Goldfarb family papers
The Goldfarb family papers document the experiences of Polish-born Leopold Goldfarb, his Belgian-born wife Jenny, and their daughter Nina; as they sought to escape Belgium following the German invasion in 1940, and immigrate to the United States, by way of Portugal, Jamaica, and Cuba, following Jenny’s death in France. The papers contain identification and immigration documents, correspondence, including over a dozen postcards sent to Leopold Goldfarb by members of his extended family in the Warsaw Ghetto in 1940-1941, family photographs, and correspondence related to Goldfarb’s efforts to receive restitution for property he had entrusted to business associates when he fled Belgium in 1940, but who instead subsequently sold his property and kept the proceeds.
The Biographical series of documents consist chiefly of identification papers, documents pertaining to the Goldfarbs’ wedding, and birth documents pertaining to Nina Goldfarb. Other unidentified materials which may pertain to biographical details of the Goldfarbs’ lives, such as a tear sheet from a Jewish newspaper in New York and the handwritten text of a Polish song, were filed in this series as well.
The Correspondence series consists largely of postcards that Leopold Goldfarb received from relatives in the Warsaw ghetto from 1940-1941, but also of postwar correspondence with family members who survived, as well as his father-in-law, Abraham Buchwald. Also included in the correspondence files are letters and postcards exchanged between Nina and her parents in 1940, when she lived at a children’s home or boarding school called “Chez Nous.”
The Immigration series, arranged in files grouped by country, document the journey of Leopold and Nina from Europe to the United States between 1941 and 1948, and include letters of reference, travel documents, visas, affidavits, as well as immigration and naturalization documents in the United States.

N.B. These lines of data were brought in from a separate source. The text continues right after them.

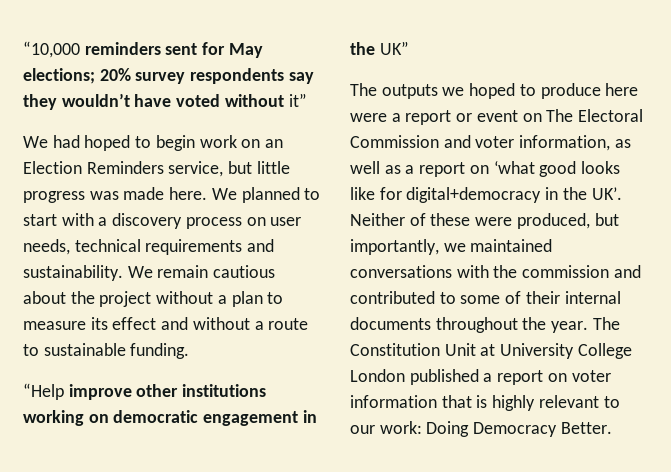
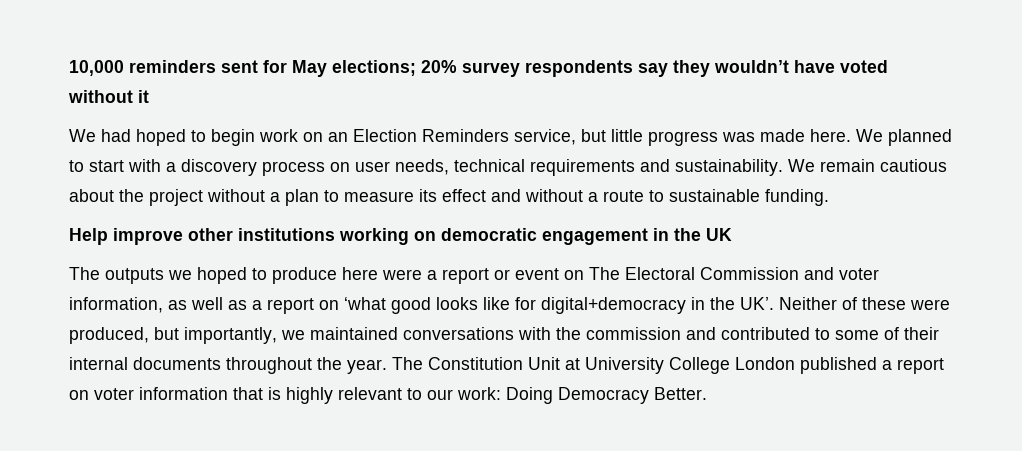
[23,41,80,58] “10,000 -> [69,60,124,76] 10,000
[288,93,307,107] it” -> [138,90,149,103] it
[23,383,64,400] “Help -> [69,228,108,245] Help
[379,41,409,55] UK” -> [706,228,732,241] UK

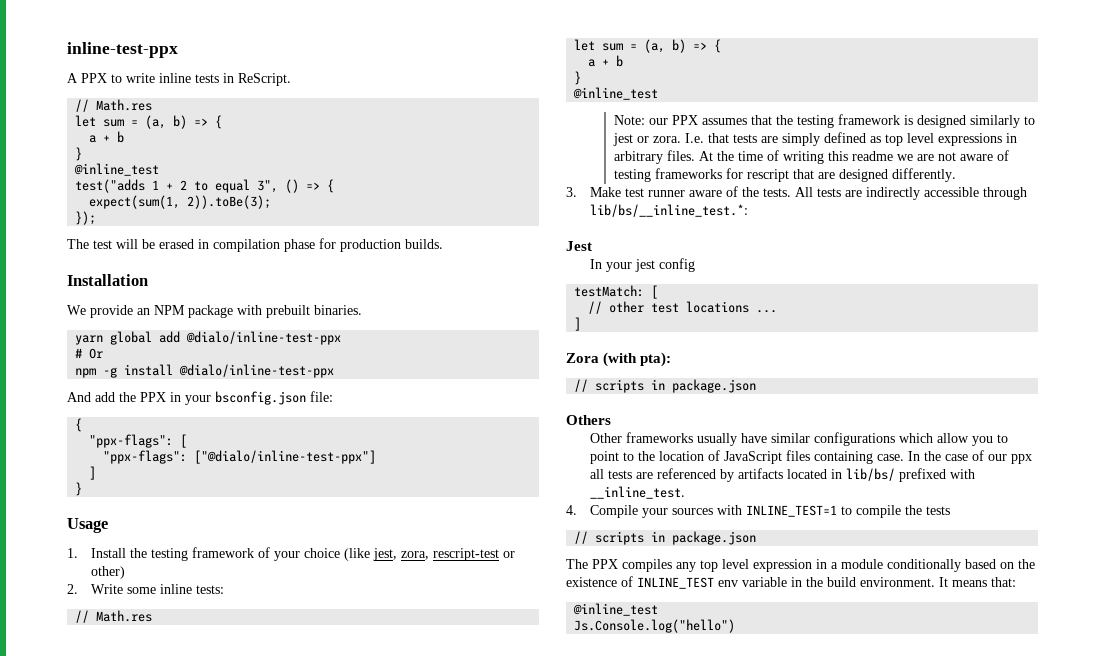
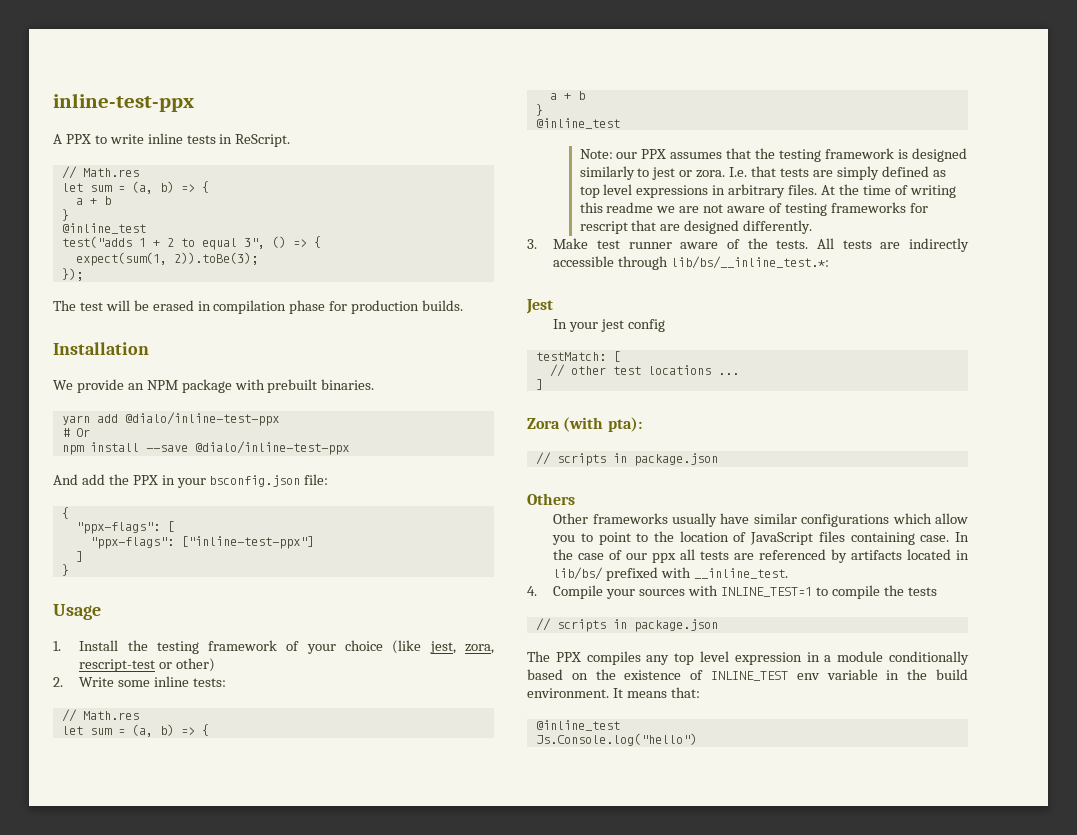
[110,331,153,345] global -> (90, 420) none
[103,364,174,378] -g install -> [89,442,188,452] install --save
[194,450,377,464] ["@dialo/inline-test-ppx"] -> [180,536,314,549] ["inline-test-ppx"]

The Photographs series includes wedding portraits of Leopold and Jenny, photographs of relatives, including Jenny’s parents, but also of unidentified relatives, childhood images of Nina—including her dolls that he father bought for her during a business trip to Berlin, photographs of Leopold and Nina in France following Jenny’s death, images of Nina in Madrid and other European cities in 1941, as well as images from Camp Gibraltar in Jamaica.
The last series, Restitution, contains the largest amount of correspondence, related to the Leopold Goldfarb’s attempts to gain compensation for assets and properties, including his apartment and its furnishings, which he had entrusted to his business associates when he fled Belgium in 1940, but which they appeared to sell and keep the proceeds of. Goldfarb first learned what had happened in a letter from a friend, Rudolph Kahan, in the summer of 1940, and tried to take action through Belgian consulates in France, which told him he had to return to Brussels to take legal action, something he clearly was unable to do. He then reopened the case in the immediate post-war years, hiring attorneys to pursue the case his former associates both in Belgium and in Italy, where one of his associates had moved to. Lastly, after having immigrated to the United States, he reopened the case in the late 1950s, seeking to apply for restitution through formal channels in the Belgian government which were set up to assist victims of the war with reparations. On later correspondence from this era, Goldfarb had changed the spelling of his last name to “Goffard.”